La chanteuse adhère à l’approche radicale prônée par Malcolm X plutôt qu’à celle non-violente de Martin Luther King.
En 1969, lors d’un concert à Harlem, elle interpelle son public : “Are you ready to do what is necessary” (“Êtes-vous prêts à faire ce qui est nécessaire ?”). Elle attend la promesse d’une véritable révolte, mais ses fans n’y voient qu’un moment de show.
Comme le renversement dont elle rêve n’arrive pas, Nina Simone finit par quitter les États-Unis l’année suivante.

Une vie privée décevante
« J’aurais aimé que Dieu me prévienne qu’il fallait que je me sacrifie en tant que femme pour la musique ».
Sa vie privée n’a pas non plus réussi à combler Nina Simone.
En 1958, elle épouse Don Ross, un ami beatnik, dont elle divorce rapidement.
Trois ans plus tard, elle se remarie avec Andrew Stroud, dont elle aura une fille, Lisa Celeste.
Son compagnon policier s’improvise manager, devient violent et la traite “comme une bête de somme”.
Elle découvre, plusieurs années après leur séparation, qu’il l’a volée et qu’un mandat d’arrêt est émis contre elle pour impôts impayés.

Nina Simone fuit au Libéria, laissant sa fille aux États-Unis.
La séparation empire leur relation déjà difficile, la chanteuse faisant également preuve d’un caractère violent.
Les autres histoires d’amour de Nina ne font pas long feu et c’est seule qu’elle s’installe finalement en France en 1993.
Une fin de vie difficile
Nina Simone aurait averti qu’elle mourrait à 70 ans “parce qu’après, ce n’est que de la douleur”.
Malheureusement, avant aussi …
Les années 1990 ne lui ont apporté que le diagnostic de troubles bipolaires, l’alcoolisme, un cancer du sein et une peine de prison avec sursis pour violences sur un voisin.
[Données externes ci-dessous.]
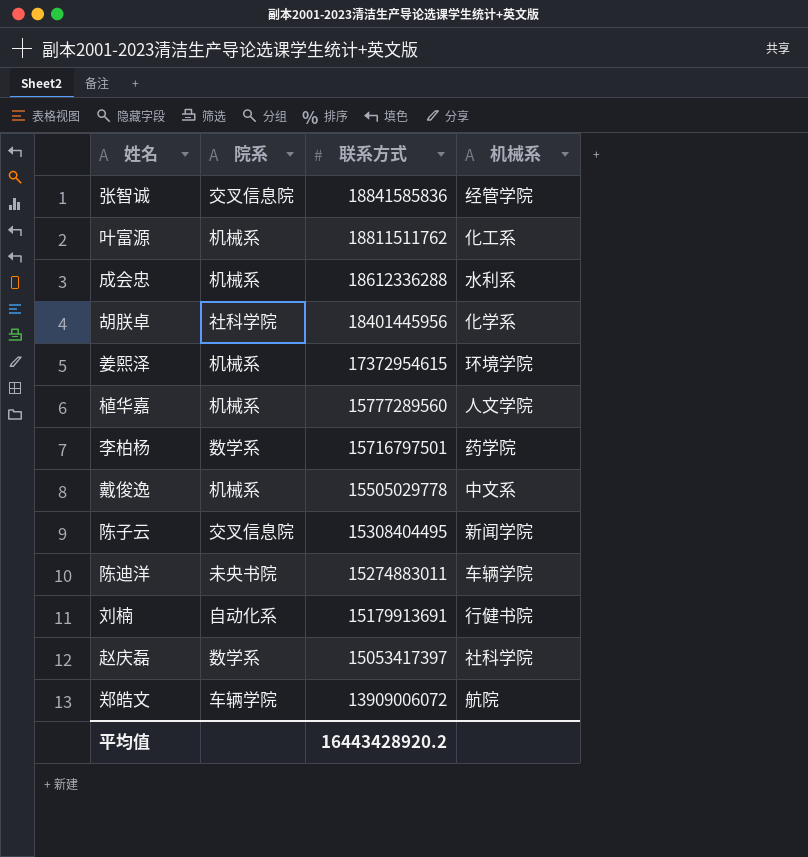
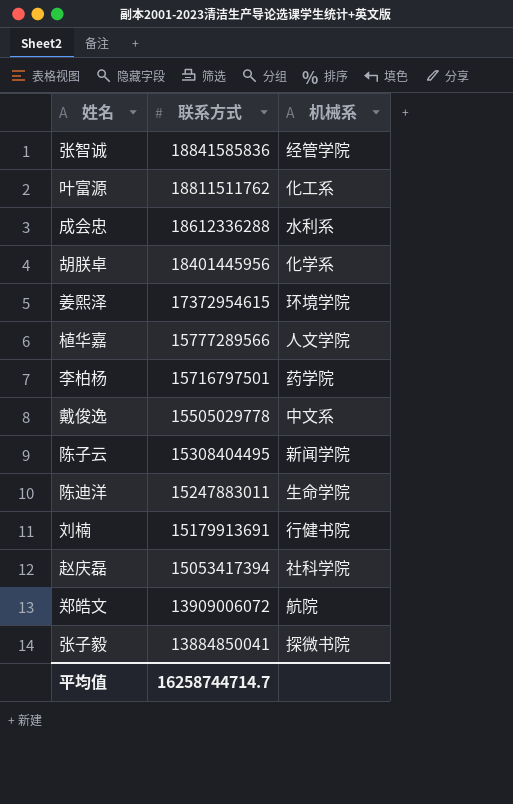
column 院系 | position: 2 -> none
植华嘉 | 联系方式: 15777289560 -> 15777289566
陈迪洋 | 联系方式: 15274883011 -> 15247883011
陈迪洋 | 机械系: 车辆学院 -> 生命学院
赵庆磊 | 联系方式: 15053417397 -> 15053417394
row 张子毅: none -> 13884850041 | 探微书院
平均值 | 联系方式: 16443428920.2 -> 16258744714.7

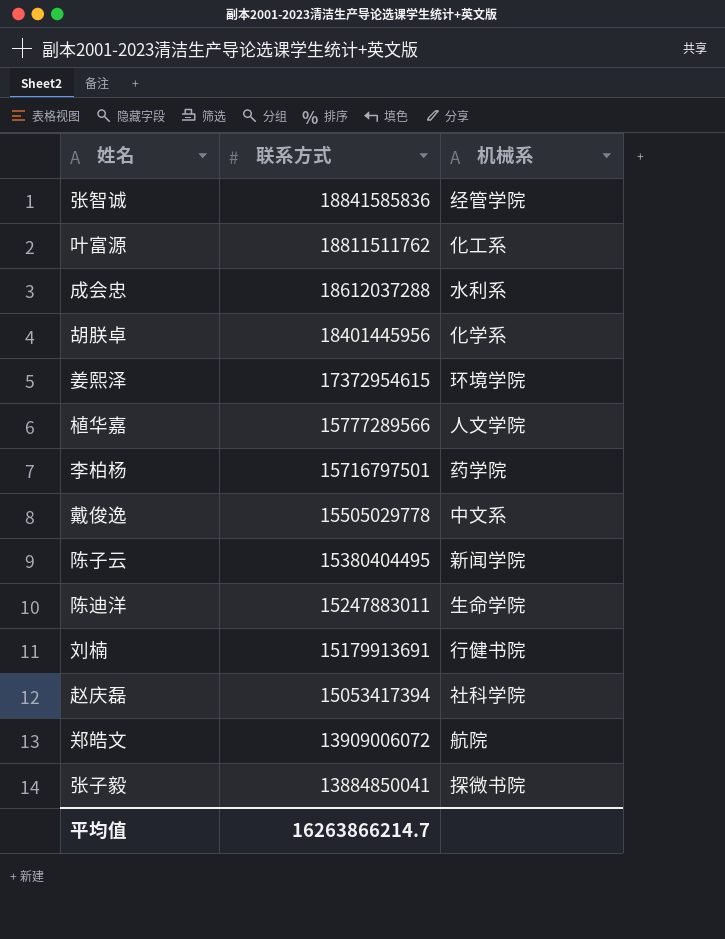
成会忠 | 联系方式: 18612336288 -> 18612037288
陈子云 | 联系方式: 15308404495 -> 15380404495
平均值 | 联系方式: 16258744714.7 -> 16263866214.7

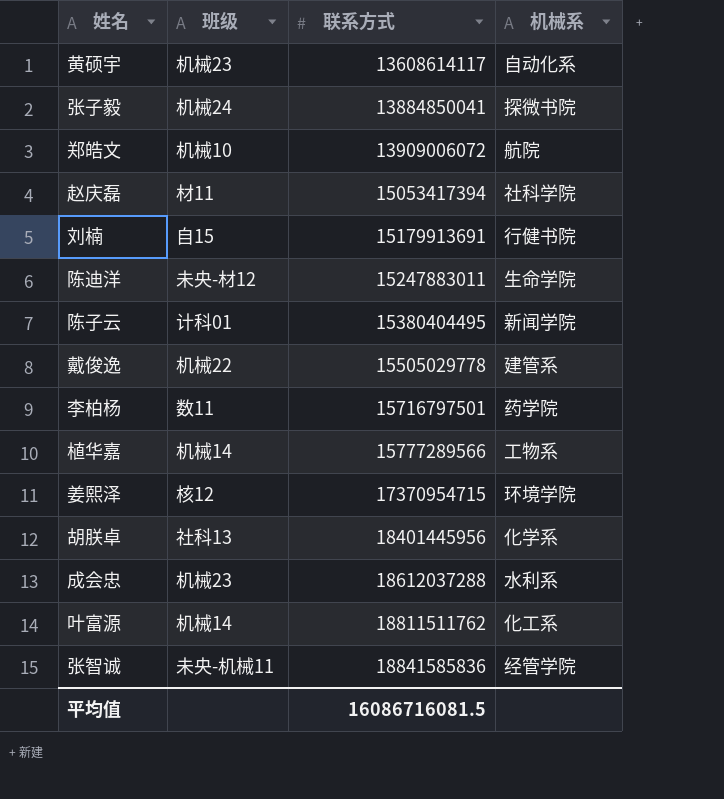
row order: 联系方式 descending -> 联系方式 ascending
column 班级 | position: none -> 2
row 黄硕宇: none -> 机械23 | 13608614117 | 自动化系
戴俊逸 | 机械系: 中文系 -> 建管系
植华嘉 | 机械系: 人文学院 -> 工物系
姜熙泽 | 联系方式: 17372954615 -> 17370954715
平均值 | 联系方式: 16263866214.7 -> 16086716081.5

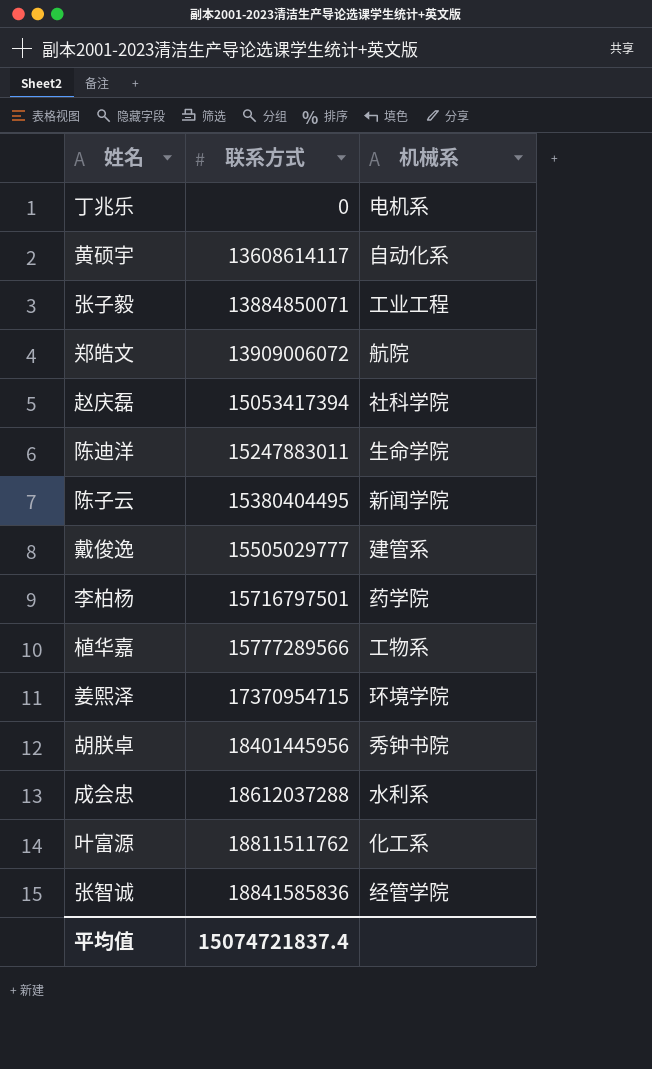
column 班级 | position: 2 -> none
row 刘楠: 自15 | 15179913691 | 行健书院 -> none
row 丁兆乐: none -> 0 | 电机系
张子毅 | 联系方式: 13884850041 -> 13884850071
张子毅 | 机械系: 探微书院 -> 工业工程
戴俊逸 | 联系方式: 15505029778 -> 15505029777
胡朕卓 | 机械系: 化学系 -> 秀钟书院
平均值 | 联系方式: 16086716081.5 -> 15074721837.4

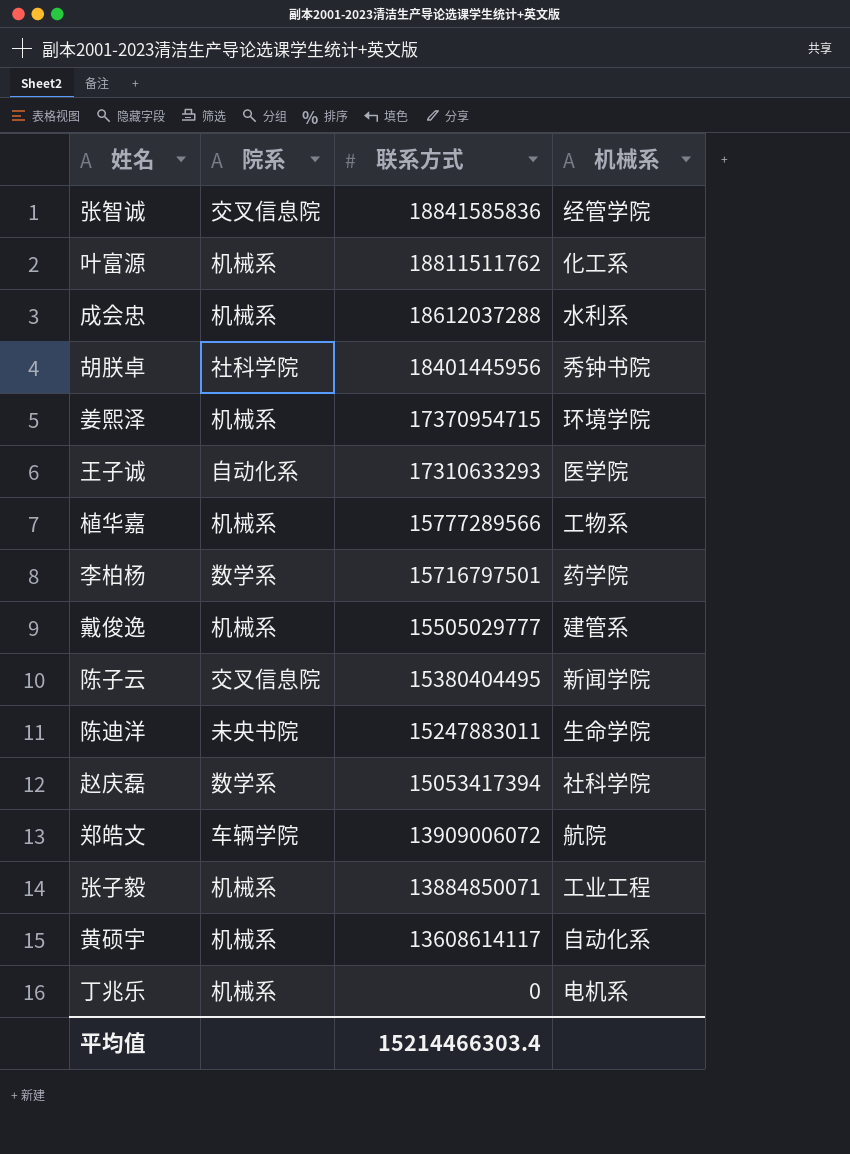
row order: 联系方式 ascending -> 联系方式 descending
column 院系 | position: none -> 2
row 王子诚: none -> 自动化系 | 17310633293 | 医学院
平均值 | 联系方式: 15074721837.4 -> 15214466303.4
Après une longue traversée du désert, la reprise de son tube “My baby just cares for me” pour la promotion du Chanel nº5, la remet au goût du jour.
Mais ce succès ne lui rapporte rien : elle a (mal) vendu ses droits d’interprétation trente ans auparavant.
Nina Simone s’éteint seule, dans son sommeil, le 21 avril 2003.